Juena mengangguk dan sekali lagi menguap sebelum menjawab. “Kau akan. Seperti ini salah satunya.”
Dengan satu lambaian tangan Juena, sosok yang memakai gaun putih muncul. Kulitnya pucat selayaknya mayat, matanya hanya berwarna putih, dan rambutnya yang sepanjang mata kaki di kucir ekor kuda.
Yanzi dan Rory tersentak mundur. Mereka yang tadinya sangat tidak mempercayai hal tak kasat mata mulai gemetar. Anak kecil ini lebih berbahaya dari yang terlihat.
Sedangkan Alan sudah pingsan.
“Dia…”
“Mas kuntilanak.” Juena membantu melanjutkan ucapan Yanzi yang tercekat.
“Bagaimana bisa…?” Kali ini Rory yang mengeluarkan suara seperti tercekik. Bodyguard ini memiliki rasa takut pada hal mistis semenjak berada disini.

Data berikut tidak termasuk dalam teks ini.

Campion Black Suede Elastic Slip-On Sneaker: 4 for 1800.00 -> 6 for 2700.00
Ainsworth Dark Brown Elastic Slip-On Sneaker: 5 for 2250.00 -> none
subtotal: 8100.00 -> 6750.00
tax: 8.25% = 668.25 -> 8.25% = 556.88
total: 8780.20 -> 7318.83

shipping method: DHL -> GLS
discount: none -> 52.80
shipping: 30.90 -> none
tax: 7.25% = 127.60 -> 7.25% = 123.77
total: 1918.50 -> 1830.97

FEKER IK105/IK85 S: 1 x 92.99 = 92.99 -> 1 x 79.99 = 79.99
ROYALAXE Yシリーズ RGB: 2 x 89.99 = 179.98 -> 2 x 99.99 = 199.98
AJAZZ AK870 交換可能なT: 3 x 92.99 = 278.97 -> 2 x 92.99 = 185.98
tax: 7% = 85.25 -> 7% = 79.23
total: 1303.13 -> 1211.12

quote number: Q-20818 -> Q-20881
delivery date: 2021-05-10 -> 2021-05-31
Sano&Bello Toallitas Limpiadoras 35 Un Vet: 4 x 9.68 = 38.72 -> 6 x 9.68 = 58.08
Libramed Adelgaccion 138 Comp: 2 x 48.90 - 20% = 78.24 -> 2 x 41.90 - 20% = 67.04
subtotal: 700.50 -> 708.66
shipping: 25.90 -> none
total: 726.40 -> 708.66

“Kenapa? Tidak terima ada kuntilanak laki-laki?” Mas-mas yang lebih terlihat seperti mayat bangsawan tapi mengaku kuntilanak itu dengan sinis berkata.
Rory dengan cepat menggeleng. Dia yakin kuntilanak ini lebih berbahaya daripada sekawanan perampok.
“Jadi, kau menerima syaratku?” Suara Juena yang hampir tak sadarkan diri karna kantuk kembali terdengar.